THE TASK: Only the lines below starting at the one that contains "(343, 704) none" and ending at the one that contains "[602,431,701,449] [560,461,841,481] [560,490,687,507]" are to be reproduced, exactly and with both ends kept.

Records contained in a dataset
===============

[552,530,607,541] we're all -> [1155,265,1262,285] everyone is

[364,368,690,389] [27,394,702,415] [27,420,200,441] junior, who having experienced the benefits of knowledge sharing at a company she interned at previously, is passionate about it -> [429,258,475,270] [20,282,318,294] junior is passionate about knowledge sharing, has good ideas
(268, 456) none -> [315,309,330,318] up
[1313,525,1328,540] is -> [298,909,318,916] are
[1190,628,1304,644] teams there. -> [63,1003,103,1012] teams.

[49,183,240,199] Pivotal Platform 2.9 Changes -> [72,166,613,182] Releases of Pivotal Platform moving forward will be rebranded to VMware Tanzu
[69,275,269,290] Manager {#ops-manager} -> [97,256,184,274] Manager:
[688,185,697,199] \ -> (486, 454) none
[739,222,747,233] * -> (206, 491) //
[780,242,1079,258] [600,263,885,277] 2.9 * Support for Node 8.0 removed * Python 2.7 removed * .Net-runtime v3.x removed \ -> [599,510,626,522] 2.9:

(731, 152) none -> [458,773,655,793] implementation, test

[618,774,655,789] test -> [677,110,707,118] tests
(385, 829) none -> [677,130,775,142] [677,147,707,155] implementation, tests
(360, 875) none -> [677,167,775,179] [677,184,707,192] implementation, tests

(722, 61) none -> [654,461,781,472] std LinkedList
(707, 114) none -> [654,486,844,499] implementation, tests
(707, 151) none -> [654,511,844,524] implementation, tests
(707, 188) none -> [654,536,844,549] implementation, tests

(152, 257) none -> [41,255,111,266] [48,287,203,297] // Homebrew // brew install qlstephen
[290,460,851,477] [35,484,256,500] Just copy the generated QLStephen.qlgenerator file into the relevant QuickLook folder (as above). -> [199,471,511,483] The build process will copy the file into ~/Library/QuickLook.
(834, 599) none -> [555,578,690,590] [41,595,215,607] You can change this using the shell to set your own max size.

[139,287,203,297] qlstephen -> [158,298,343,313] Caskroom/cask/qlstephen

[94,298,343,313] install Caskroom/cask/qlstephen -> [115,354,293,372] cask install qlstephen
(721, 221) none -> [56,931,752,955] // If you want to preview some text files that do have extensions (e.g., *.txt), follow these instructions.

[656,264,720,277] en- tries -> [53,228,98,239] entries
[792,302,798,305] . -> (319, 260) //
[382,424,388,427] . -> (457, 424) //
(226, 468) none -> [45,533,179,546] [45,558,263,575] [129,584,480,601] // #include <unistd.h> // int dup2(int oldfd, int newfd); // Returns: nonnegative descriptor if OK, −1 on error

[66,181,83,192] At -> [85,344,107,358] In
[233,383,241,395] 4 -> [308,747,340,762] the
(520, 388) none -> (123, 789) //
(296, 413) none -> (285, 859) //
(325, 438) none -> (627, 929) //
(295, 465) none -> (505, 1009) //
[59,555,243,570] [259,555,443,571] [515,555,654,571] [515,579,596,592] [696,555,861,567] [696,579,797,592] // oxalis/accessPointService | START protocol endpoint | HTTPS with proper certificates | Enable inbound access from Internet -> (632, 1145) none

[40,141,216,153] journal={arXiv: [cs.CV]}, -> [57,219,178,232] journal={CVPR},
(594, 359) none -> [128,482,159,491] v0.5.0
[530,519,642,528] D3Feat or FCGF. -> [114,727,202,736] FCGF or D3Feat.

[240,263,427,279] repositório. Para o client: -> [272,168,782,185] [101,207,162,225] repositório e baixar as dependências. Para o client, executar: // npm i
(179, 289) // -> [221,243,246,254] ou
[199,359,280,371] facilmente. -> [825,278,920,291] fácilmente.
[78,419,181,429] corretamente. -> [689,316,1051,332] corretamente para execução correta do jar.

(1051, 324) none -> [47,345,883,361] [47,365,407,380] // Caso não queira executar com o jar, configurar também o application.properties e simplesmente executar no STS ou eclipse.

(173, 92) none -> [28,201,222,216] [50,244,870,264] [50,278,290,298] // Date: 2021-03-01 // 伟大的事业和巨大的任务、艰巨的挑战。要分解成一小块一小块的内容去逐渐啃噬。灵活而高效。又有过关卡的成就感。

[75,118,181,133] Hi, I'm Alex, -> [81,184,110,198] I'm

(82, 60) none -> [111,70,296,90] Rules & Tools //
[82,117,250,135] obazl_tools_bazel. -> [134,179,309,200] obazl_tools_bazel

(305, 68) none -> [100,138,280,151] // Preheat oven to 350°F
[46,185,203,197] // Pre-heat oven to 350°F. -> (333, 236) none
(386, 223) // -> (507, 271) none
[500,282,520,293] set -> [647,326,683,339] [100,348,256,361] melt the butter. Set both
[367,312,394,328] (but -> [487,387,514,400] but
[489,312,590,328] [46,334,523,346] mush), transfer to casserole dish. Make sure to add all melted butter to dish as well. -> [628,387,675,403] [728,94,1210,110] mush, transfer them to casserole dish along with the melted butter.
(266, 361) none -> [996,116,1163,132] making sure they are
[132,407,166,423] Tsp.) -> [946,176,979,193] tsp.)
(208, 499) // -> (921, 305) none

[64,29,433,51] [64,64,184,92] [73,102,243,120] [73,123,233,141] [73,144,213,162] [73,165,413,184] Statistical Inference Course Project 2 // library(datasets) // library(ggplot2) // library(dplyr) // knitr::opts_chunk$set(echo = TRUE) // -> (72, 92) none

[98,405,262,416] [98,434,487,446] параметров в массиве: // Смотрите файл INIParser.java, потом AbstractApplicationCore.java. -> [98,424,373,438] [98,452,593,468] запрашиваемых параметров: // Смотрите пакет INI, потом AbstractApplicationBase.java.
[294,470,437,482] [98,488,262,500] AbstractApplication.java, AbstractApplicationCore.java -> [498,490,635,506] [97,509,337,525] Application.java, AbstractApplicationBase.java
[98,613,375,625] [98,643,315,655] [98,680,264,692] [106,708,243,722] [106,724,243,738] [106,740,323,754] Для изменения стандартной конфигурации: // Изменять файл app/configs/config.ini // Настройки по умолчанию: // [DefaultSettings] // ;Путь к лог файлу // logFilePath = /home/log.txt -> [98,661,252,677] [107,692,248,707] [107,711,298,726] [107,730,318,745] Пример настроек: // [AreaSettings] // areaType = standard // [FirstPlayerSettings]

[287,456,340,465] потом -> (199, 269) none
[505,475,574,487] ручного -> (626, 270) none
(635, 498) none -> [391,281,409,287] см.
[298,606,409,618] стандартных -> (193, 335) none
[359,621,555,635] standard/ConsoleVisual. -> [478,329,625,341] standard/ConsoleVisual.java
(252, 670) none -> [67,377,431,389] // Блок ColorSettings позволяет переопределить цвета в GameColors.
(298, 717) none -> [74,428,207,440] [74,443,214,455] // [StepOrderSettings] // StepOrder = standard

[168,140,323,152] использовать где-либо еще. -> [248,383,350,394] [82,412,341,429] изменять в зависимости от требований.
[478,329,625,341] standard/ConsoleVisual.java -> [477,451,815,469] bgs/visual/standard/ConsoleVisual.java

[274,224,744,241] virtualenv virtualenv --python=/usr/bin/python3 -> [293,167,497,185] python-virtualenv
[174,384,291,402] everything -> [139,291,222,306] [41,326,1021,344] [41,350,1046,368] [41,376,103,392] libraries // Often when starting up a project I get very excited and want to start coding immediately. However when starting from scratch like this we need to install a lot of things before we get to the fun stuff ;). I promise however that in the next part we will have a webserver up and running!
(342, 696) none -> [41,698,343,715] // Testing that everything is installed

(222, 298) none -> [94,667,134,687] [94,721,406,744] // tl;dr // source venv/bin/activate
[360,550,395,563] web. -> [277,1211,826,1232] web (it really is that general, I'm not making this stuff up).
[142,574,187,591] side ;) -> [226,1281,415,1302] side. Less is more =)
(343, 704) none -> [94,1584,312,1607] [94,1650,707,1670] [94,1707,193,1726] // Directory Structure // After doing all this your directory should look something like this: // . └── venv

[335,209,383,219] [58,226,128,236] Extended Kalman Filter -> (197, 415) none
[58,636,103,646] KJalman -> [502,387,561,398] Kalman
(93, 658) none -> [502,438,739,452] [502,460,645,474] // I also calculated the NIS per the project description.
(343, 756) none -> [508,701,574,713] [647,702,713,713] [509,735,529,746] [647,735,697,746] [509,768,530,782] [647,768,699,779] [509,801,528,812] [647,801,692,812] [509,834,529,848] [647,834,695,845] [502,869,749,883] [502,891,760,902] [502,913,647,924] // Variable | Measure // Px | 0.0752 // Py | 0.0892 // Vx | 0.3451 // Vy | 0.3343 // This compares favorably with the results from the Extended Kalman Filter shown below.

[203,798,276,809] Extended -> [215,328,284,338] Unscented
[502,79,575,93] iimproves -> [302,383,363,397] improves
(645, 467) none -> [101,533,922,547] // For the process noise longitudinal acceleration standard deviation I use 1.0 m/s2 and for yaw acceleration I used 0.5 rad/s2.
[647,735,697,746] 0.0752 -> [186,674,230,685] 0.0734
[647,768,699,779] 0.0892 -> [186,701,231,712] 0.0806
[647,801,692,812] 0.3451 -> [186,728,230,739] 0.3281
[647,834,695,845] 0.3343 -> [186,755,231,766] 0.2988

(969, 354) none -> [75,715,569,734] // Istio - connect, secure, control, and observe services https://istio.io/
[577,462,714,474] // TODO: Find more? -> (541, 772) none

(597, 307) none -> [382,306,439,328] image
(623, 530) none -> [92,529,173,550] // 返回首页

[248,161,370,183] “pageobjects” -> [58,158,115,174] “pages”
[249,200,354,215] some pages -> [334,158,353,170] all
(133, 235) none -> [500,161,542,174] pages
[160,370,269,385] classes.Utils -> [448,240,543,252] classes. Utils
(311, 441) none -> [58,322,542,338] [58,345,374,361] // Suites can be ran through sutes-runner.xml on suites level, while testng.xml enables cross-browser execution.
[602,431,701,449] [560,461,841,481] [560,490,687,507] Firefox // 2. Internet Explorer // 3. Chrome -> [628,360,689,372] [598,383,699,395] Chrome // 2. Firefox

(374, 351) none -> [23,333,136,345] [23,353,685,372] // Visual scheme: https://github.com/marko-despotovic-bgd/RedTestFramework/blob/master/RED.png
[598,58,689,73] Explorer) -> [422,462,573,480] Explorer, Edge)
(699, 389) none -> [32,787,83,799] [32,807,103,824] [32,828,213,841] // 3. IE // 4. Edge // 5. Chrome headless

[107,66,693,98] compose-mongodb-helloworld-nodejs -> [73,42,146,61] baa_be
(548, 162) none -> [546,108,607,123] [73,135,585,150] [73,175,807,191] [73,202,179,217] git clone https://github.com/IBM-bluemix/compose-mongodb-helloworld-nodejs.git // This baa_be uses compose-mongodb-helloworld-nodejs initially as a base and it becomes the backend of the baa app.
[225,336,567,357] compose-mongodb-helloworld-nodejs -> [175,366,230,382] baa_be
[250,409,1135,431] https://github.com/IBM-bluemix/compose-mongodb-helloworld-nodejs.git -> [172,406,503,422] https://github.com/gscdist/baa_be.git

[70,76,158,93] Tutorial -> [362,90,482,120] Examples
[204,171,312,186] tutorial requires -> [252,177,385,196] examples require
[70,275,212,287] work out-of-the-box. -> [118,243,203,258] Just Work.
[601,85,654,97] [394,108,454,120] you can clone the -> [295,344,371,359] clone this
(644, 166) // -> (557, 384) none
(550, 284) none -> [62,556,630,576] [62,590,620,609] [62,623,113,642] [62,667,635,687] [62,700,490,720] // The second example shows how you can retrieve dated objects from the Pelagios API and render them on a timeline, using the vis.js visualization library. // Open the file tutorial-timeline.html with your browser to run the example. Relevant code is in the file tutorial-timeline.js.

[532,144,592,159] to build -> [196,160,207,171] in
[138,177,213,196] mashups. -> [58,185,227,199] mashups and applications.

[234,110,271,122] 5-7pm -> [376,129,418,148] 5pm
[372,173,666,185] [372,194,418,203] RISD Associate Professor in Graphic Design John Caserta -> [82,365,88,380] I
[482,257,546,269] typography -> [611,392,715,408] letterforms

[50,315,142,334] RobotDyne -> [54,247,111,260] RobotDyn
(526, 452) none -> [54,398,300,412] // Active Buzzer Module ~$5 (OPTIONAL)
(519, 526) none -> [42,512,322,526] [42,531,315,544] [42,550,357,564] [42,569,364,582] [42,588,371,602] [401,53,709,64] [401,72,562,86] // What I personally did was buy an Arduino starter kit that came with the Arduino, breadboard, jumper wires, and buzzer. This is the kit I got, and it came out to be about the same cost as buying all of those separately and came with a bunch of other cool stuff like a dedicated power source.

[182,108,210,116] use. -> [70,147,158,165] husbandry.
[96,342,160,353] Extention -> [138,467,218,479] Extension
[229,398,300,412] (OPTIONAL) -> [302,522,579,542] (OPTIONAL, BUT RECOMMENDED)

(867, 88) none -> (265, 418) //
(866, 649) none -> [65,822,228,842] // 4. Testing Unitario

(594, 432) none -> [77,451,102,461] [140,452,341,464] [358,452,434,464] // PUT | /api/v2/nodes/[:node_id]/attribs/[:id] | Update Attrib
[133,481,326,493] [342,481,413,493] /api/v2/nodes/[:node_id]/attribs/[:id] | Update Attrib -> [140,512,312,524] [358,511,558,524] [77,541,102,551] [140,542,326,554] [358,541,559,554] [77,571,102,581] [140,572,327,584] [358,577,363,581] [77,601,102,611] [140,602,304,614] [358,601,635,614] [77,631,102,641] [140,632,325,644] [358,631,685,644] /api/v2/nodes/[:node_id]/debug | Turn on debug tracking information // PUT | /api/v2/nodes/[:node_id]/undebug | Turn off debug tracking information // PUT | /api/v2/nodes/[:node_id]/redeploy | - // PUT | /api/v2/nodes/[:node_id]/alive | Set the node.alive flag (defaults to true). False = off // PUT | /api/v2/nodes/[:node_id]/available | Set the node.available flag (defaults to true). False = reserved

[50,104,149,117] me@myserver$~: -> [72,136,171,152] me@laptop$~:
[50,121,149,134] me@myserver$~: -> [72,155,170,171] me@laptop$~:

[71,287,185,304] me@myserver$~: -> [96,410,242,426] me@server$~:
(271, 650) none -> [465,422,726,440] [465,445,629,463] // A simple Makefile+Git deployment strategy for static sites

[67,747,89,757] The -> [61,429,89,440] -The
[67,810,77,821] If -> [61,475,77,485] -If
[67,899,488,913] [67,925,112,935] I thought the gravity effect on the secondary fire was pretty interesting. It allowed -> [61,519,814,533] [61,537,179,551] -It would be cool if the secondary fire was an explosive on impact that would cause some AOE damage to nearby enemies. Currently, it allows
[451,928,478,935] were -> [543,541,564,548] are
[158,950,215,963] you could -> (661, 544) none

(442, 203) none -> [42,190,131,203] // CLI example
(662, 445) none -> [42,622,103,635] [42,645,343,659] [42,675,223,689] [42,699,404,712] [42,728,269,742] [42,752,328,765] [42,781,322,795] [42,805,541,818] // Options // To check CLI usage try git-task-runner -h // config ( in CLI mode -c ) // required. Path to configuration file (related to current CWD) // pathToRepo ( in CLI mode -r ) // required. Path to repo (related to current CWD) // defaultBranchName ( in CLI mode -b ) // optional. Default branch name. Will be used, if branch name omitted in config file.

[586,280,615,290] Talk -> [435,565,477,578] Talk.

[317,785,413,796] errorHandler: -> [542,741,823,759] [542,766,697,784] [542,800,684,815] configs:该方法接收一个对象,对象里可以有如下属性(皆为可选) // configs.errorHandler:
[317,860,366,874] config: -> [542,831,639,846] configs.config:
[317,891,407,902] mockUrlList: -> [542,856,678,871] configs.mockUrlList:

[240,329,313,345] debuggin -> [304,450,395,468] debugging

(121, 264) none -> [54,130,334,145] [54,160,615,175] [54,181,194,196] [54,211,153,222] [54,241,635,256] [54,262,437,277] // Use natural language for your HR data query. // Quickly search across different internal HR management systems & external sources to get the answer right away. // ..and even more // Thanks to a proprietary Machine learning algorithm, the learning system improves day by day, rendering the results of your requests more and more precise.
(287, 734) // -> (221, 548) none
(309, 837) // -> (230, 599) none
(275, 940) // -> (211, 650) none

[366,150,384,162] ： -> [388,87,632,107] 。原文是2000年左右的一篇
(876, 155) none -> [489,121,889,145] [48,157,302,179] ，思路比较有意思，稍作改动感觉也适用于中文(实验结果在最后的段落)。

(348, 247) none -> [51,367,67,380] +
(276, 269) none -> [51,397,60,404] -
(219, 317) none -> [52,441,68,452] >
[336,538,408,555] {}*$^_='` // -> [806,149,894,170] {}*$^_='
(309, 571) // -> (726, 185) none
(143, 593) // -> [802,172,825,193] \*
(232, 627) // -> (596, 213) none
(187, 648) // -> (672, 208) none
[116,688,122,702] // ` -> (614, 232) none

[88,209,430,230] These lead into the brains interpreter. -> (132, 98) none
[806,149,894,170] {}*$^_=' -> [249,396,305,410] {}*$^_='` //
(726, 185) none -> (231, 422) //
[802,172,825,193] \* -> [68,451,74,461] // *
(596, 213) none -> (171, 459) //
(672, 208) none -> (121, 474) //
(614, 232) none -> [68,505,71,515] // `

===============

EXPECTED ANSWER:
(343, 704) none -> [94,1584,312,1607] [94,1650,707,1670] [94,1707,193,1726] // Directory Structure // After doing all this your directory should look something like this: // . └── venv

[335,209,383,219] [58,226,128,236] Extended Kalman Filter -> (197, 415) none
[58,636,103,646] KJalman -> [502,387,561,398] Kalman
(93, 658) none -> [502,438,739,452] [502,460,645,474] // I also calculated the NIS per the project description.
(343, 756) none -> [508,701,574,713] [647,702,713,713] [509,735,529,746] [647,735,697,746] [509,768,530,782] [647,768,699,779] [509,801,528,812] [647,801,692,812] [509,834,529,848] [647,834,695,845] [502,869,749,883] [502,891,760,902] [502,913,647,924] // Variable | Measure // Px | 0.0752 // Py | 0.0892 // Vx | 0.3451 // Vy | 0.3343 // This compares favorably with the results from the Extended Kalman Filter shown below.

[203,798,276,809] Extended -> [215,328,284,338] Unscented
[502,79,575,93] iimproves -> [302,383,363,397] improves
(645, 467) none -> [101,533,922,547] // For the process noise longitudinal acceleration standard deviation I use 1.0 m/s2 and for yaw acceleration I used 0.5 rad/s2.
[647,735,697,746] 0.0752 -> [186,674,230,685] 0.0734
[647,768,699,779] 0.0892 -> [186,701,231,712] 0.0806
[647,801,692,812] 0.3451 -> [186,728,230,739] 0.3281
[647,834,695,845] 0.3343 -> [186,755,231,766] 0.2988

(969, 354) none -> [75,715,569,734] // Istio - connect, secure, control, and observe services https://istio.io/
[577,462,714,474] // TODO: Find more? -> (541, 772) none

(597, 307) none -> [382,306,439,328] image
(623, 530) none -> [92,529,173,550] // 返回首页

[248,161,370,183] “pageobjects” -> [58,158,115,174] “pages”
[249,200,354,215] some pages -> [334,158,353,170] all
(133, 235) none -> [500,161,542,174] pages
[160,370,269,385] classes.Utils -> [448,240,543,252] classes. Utils
(311, 441) none -> [58,322,542,338] [58,345,374,361] // Suites can be ran through sutes-runner.xml on suites level, while testng.xml enables cross-browser execution.
[602,431,701,449] [560,461,841,481] [560,490,687,507] Firefox // 2. Internet Explorer // 3. Chrome -> [628,360,689,372] [598,383,699,395] Chrome // 2. Firefox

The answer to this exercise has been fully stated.